Isn’t she lovely, “the Mistress”?
With her wide-apart grey-green eyes,
The droop of her lips and, when she smiles,
Her glance of amused surprise?

How nonchalantly she wears her clothes,
How expensive they are as well!
And the sound of her voice is as soft and deep
As the Christ Church tenor bell.

But why do I call her “the Mistress”
Who know not her way of life?
Because she has more of a cared-for air
Than many a legal wife.

How elegantly she swings along
In the vapoury incense veil;
The angel choir must pause in song
When she kneels at the altar rail.

The parson said that we shouldn’t stare
Around when we come to church,
Or the Unknown God we are seeking
May forever elude our search.

But I hope that the preacher will not think
It unorthodox and odd
If I add that I glimpse in “the Mistress”
A hint of the Unknown God.

Two Plays about John Betjeman by Jonathan Smith

Something of a treat this for Betjeman fans, from Radio 4 extra. These two linked plays, Mr Betjeman’s Class and Mr Betjeman Regrets were first broadcast in 2017. Benjamin Whitrow does an excellent job of capturing the older Betjeman’s distinctive tones. He died during production and his role was completed by Robert Bathurst but you would never know.

The first play deals with Betjeman’s expulsion from Oxford, leading to his time as a prep school teacher, a role for which he is comically unsuited. This is just the latest in a line of disappointments for his father, played very well by Nicky Henson.

Betjeman junior is not the sort of son he would have preferred. He has no sympathy for John’s aesthetic leanings and a major cause of the difficulties between them is John’s lack of interest in taking over the family business. He thinks that his son’s university education has made him look down on his middle-class origins and turned him into a social-climbing time waster.

The second play is perhaps the stronger of the two, building on the themes of the first one. The older Betjeman is a National Treasure now. The success of his poetry and TV appearances have made him wealthy, but he is not altogether happy. He’s confused about his sexuality, and irritated that his poetry, although popular, is dismissed by critics who prefer the complexity of Eliot and Auden.

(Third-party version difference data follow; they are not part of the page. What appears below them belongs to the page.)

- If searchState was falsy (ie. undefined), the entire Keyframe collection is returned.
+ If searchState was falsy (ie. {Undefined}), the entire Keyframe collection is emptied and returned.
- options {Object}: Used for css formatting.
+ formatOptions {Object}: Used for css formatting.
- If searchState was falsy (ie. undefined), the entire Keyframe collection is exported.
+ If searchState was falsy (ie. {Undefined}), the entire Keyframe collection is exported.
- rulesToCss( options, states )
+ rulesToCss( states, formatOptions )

He ponders the breakdown of his marriage and his wife’s conversion to Roman Catholicism. He reflects that the feeling of guilt this gave him was actually very helpful in inspiring his writing. It was always a slightly difficult relationship and communication between them was conducted in mocking tones. Betjeman wonders whether he might have driven his own son away by talking to him in the same way, without quite realising that he was doing so.

There’s a sad sense of history repeating itself here, and the feeling that the young Paul Betjeman would have been more the kind of son his grandfather wanted. John’s inability to catch the ball when playing beach cricket with his father is repeated in a scene on the beach with his own son, who would prefer a father keener on games.   

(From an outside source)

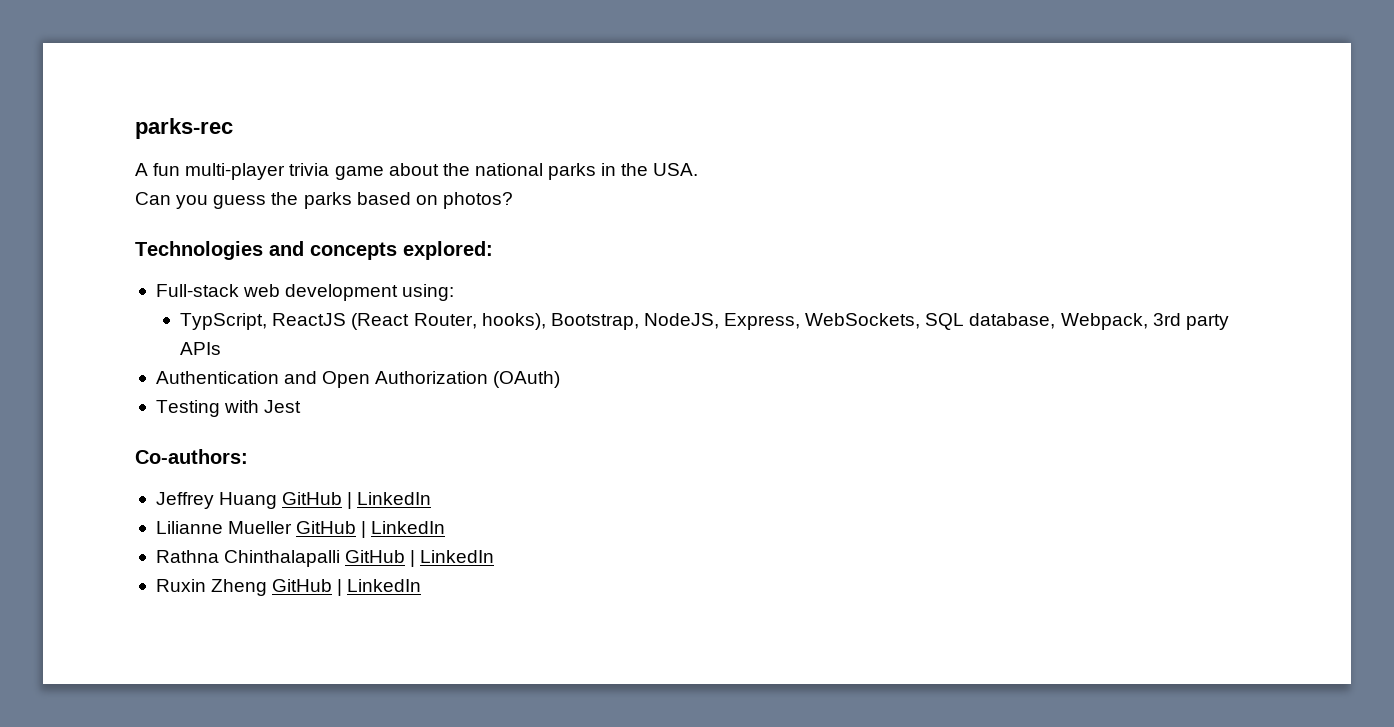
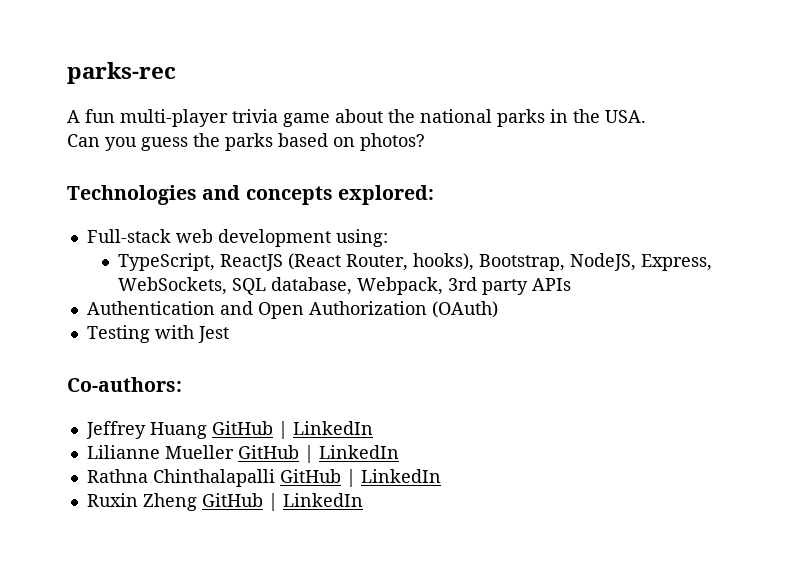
- TypScript, ReactJS (React Router, hooks), Bootstrap, NodeJS, Express, WebSockets, SQL database, Webpack, 3rd party APIs
+ TypeScript, ReactJS (React Router, hooks), Bootstrap, NodeJS, Express, WebSockets, SQL database, Webpack, 3rd party APIs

Something that comes across very strongly is John Betjeman’s deep love for the Cornwall that featured so often in his poetry, the village of Trebetherick where his parents had a house, and the church of St Enodoc, where Betjeman himself is now buried. For much of the play, Betjeman is seated on a bench in the churchyard musing over his life. Both plays make full use of the fluidity of time and place that audio drama can convey so much more effectively than any other medium.

There is quite a lot of quotation from Betjeman’s poetry in both plays but I’m not sure what the autobiographical source was. He did write a verse memoir of his early years, Summoned by Bells, in which he says that his father’s monument in Highgate cemetery “points an accusing finger at the sky”.

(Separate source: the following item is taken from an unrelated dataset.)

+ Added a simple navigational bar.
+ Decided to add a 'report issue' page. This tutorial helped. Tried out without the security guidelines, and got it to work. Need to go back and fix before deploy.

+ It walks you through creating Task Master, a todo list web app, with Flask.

Seaside Golf by John Betjeman

You don’t have to play golf, or even to like sport at all, to see what Betjeman is getting at here. The poem is about one of those rare, fleeting moments when everything just seems to click into place and go perfectly. Even the natural surroundings seem to be on the poet’s side. There’s a sense of optimism and positivity about this poem, and after the nightmare year we have just experienced, I think we could all do with a bit of that.   

Seaside Golf by John Betjeman

How straight it flew, how long it flew,
It clear’d the rutty track
And soaring, disappeared from view
Beyond the bunker’s back —
A glorious, sailing, bounding drive
That made me glad I was alive.

And down the fairway, far along
It glowed a lonely white;
I played an iron sure and strong
And clipp’d it out of sight
And spite of grassy banks between
I knew I’d find it on the green.

And so I did. It lay content
Two paces from the pin;
A steady putt and then it went
Oh, most surely in.
The very turf rejoiced to see
That quite unprecedented three.

Ah! Seaweed smells from sandy caves
And thyme and mist in whiffs,
In-coming tide, Atlantic waves
Slapping the sunny cliffs,
Lark song and sea sounds in the air
And splendour, splendour everywhere.


Betjeman’s Banana Blush

John Betjeman was a National Treasure before that term was in common use. His avuncular, teddy-bear-like presence in his many TV appearances saw to that. His poetry was hugely popular. Lightish, rhyming stuff that scanned, that you could understand, I remember older people saying. The poet of suburbia, of the everyday. In his campaigning for the preservation of Victorian architecture, he seemed to represent an older way of life that was being swept away.

But the themes of his poetry are the classic ones of all serious poetry – love and its absence, death, the existence or not of God. He can be very dark at times. Just think of Croydon, a poem that for me, speaks of the first world war without ever actually mentioning it directly. And there is a sexuality in some of his poems that is quite modern and that the Victorian poets he appeared to resemble would never have dared to publish.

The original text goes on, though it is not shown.